Philippe Guillaume, Pierre Boisserie, des pointures en scénarios historiques. Stéphane Brangier est au dessin et on l’a rencontré à Paris au Festival du Livre avec Philippe Guillaume. L’Or des Belges est une histoire à la fois incroyable et superbe support d’une aventure pleine d’action et de rebondissements. Propos recueillis par Jean-Laurent TRUC

Stéphane Brangier et Philippe Guillaume au Festival du Livre de Paris 2022. JLT ®

Philippe Guillaume, comment vous est venue cette idée de travailler sur cette histoire d’or des Morfalous qui se barre en douce, le trésor des Belges avec au passage celui de la Pologne et une partie de celui des Français en 40 ?

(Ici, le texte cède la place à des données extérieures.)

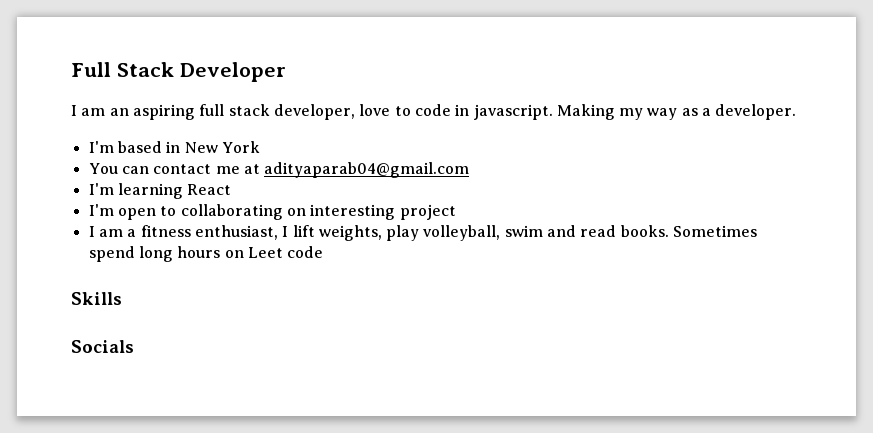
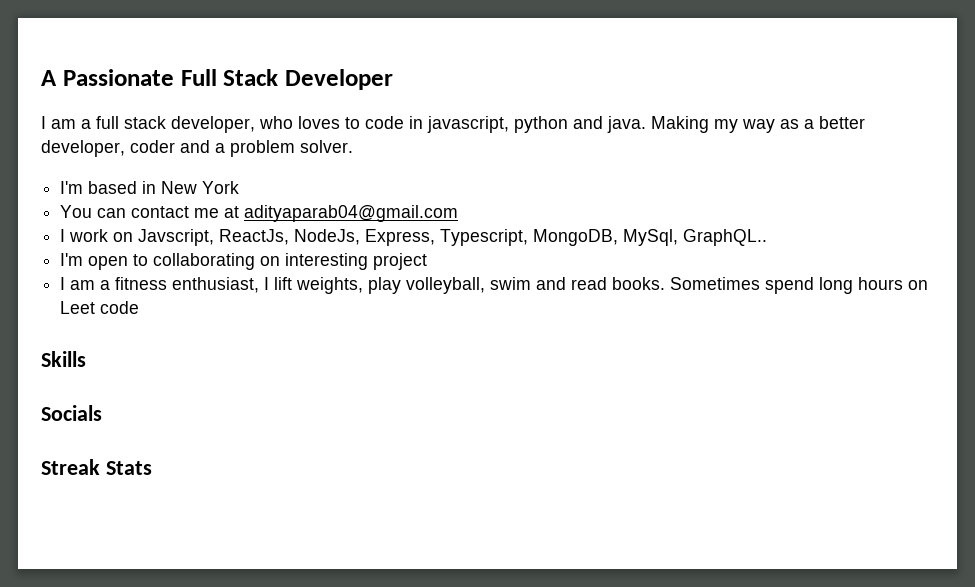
- Full Stack Developer
+ A Passionate Full Stack Developer
- I am an aspiring full stack developer, love to code in javascript.
+ I am a full stack developer, who loves to code in javascript, python and java.
- Making my way as a developer.
+ Making my way as a better developer, coder and a problem solver.
- I'm learning React
+ I work on Javscript, ReactJs, NodeJs, Express, Typescript, MongoDB, MySql, GraphQL..
+ Streak Stats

P.G. : On n’y avait pas pensé à cette référence, les Morfalous. Bien vu. On avait envisagé de mener la série La Banque jusqu’à nos jours. Dargaud n’a pas voulu mais j’avais commencé à travailler le sujet, la documentation entre les deux guerres mondiales. On avait posé dans les tomes 5 et 6 des éléments qui pouvaient permettre la poursuite de la série. Je suis tombé sur le banquier du Reich mais aussi sur un bouquin sorti en Suisse titré L’Or des nazis et dans lequel était évoqué la pérégrination incroyable de l’or belge en Afrique en 1940.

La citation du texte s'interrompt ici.